🤖 AI Summary
To address the deployment inefficiency of the Segment Anything Model (SAM) caused by its reliance on manual prompts, this paper proposes the first lightweight, end-to-end, zero-shot prompt generation framework. Methodologically, we design a Prompt Predictor network to automatically generate optimal point or box prompts; reuse SAM’s frozen image embeddings to eliminate redundant feature computation; and introduce an instance-level test-time adaptive sampling and filtering mechanism to enable coarse-to-fine prompt generation—entirely without fine-tuning. Evaluated on three standard benchmarks, our method significantly improves both prompt generation efficiency and mask accuracy, reducing redundant computation by 42%–68% and achieving an average processing time of <120 ms per image. It is the first approach enabling real-time, fully automatic segmentation under resource-constrained conditions. Our core contribution is the first unsupervised, fine-tuning-free, embedding-reuse paradigm for autonomous SAM prompt generation.
📝 Abstract
The Segment Anything Model (SAM) is a powerful foundation model for image segmentation, showing robust zero-shot generalization through prompt engineering. However, relying on manual prompts is impractical for real-world applications, particularly in scenarios where rapid prompt provision and resource efficiency are crucial.

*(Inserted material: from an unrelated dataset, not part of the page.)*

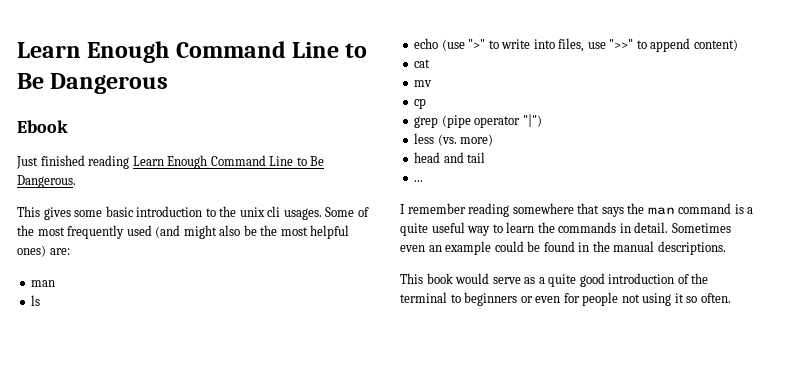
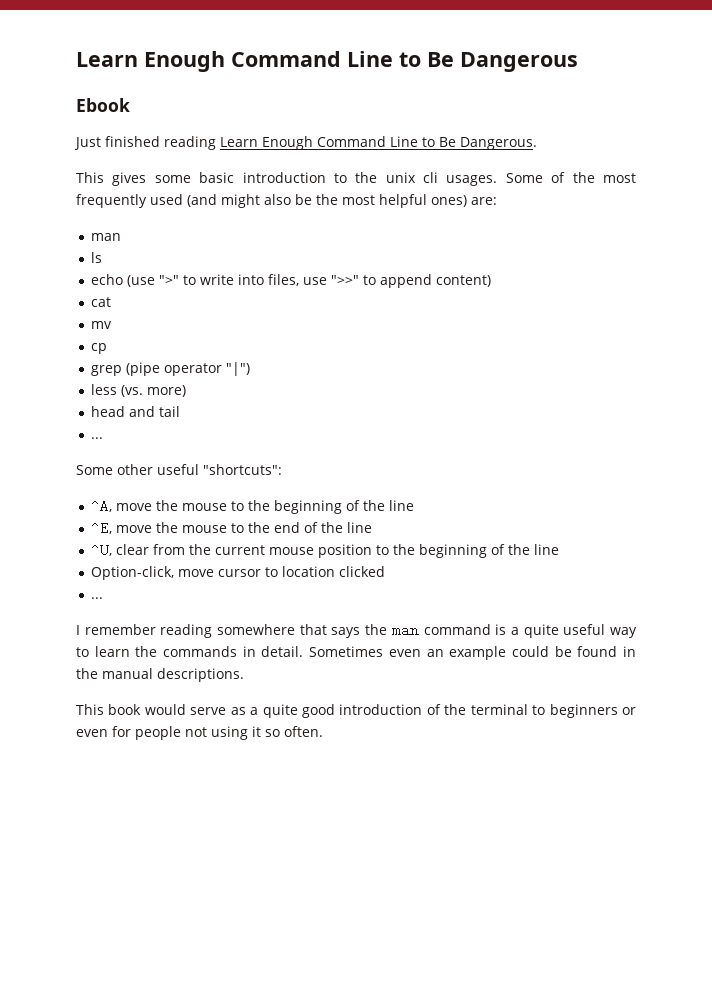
(424, 181) none -> [76,464,282,475] [91,499,415,514] [91,521,373,535] [91,543,560,558] [91,566,386,580] [91,597,104,599] // Some other useful "shortcuts": // ^A, move the mouse to the beginning of the line // ^E, move the mouse to the end of the line // ^U, clear from the current mouse position to the beginning of the line // Option-click, move cursor to location clicked // ...

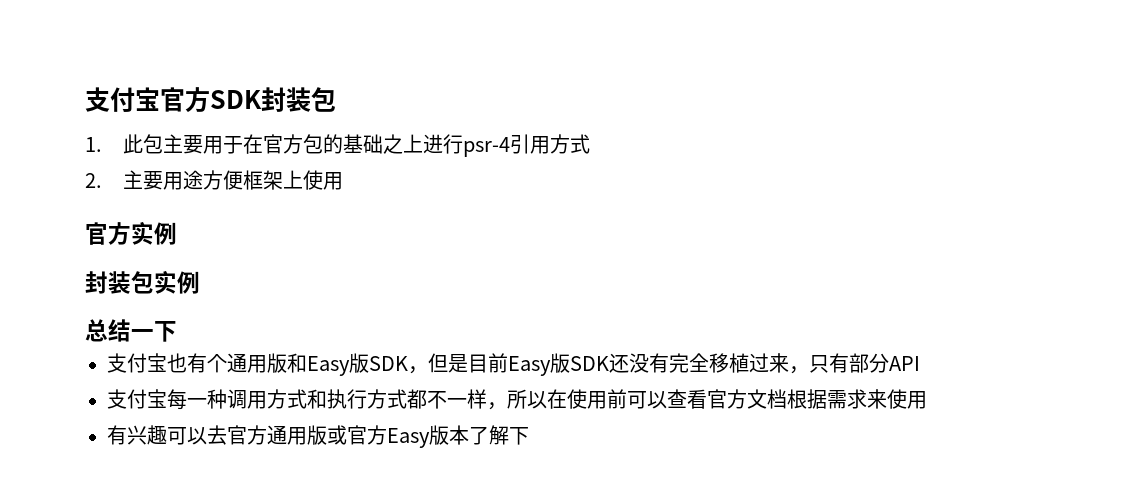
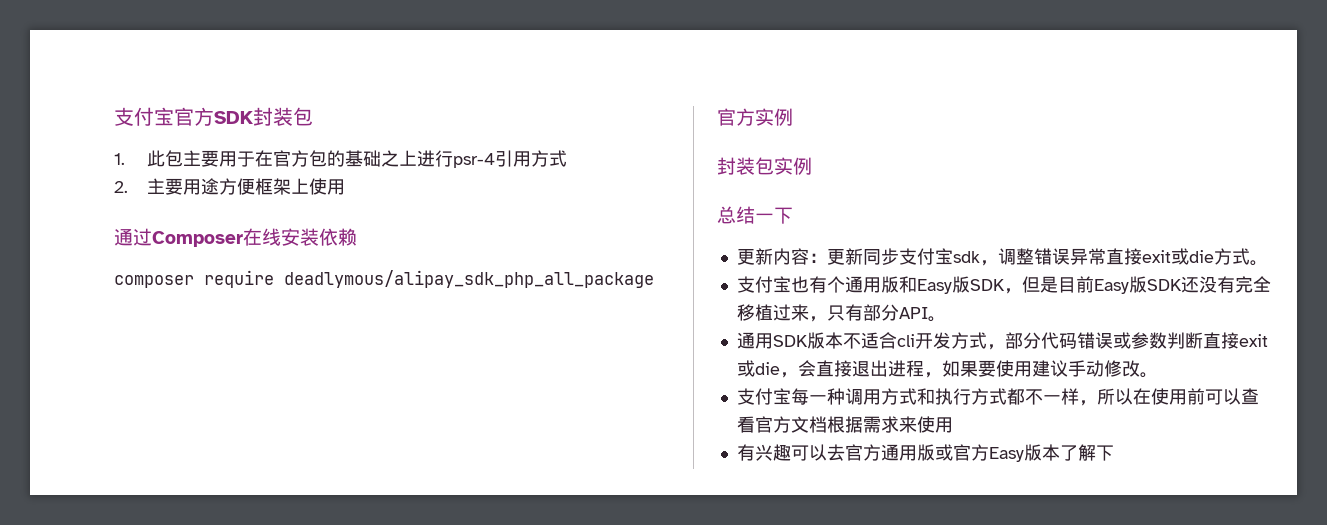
(344, 181) none -> [114,228,357,247] [114,270,654,288] // 通过Composer在线安装依赖 // composer require deadlymous/alipay_sdk_php_all_package
(177, 331) none -> [736,248,1268,266] // 更新内容：更新同步支付宝sdk，调整错误异常直接exit或die方式。
(920, 363) none -> [927,316,946,322] [736,332,1268,350] [736,360,1158,378] 。 // 通用SDK版本不适合cli开发方式，部分代码错误或参数判断直接exit或die，会直接退出进程，如果要使用建议手动修改。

In this paper, we propose the Automation of Prompts for SAM (AoP-SAM), a novel approach that learns to generate essential prompts in optimal locations automatically. AoP-SAM enhances SAM’s efficiency and usability by eliminating manual input, making it better suited for real-world tasks. Our approach employs a lightweight yet efficient Prompt Predictor model that detects key entities across images and identifies the optimal regions for placing prompt candidates. This method leverages SAM’s image embeddings, preserving its zero-shot generalization capabilities without requiring fine-tuning. Additionally, we introduce a test-time instance-level Adaptive Sampling and Filtering mechanism that generates prompts in a coarse-to-fine manner. This notably enhances both prompt and mask generation efficiency by reducing computational overhead and minimizing redundant mask refinements. Evaluations of three datasets demonstrate that AoP-SAM substantially improves both prompt generation efficiency and mask generation accuracy, making SAM more effective for automated segmentation tasks.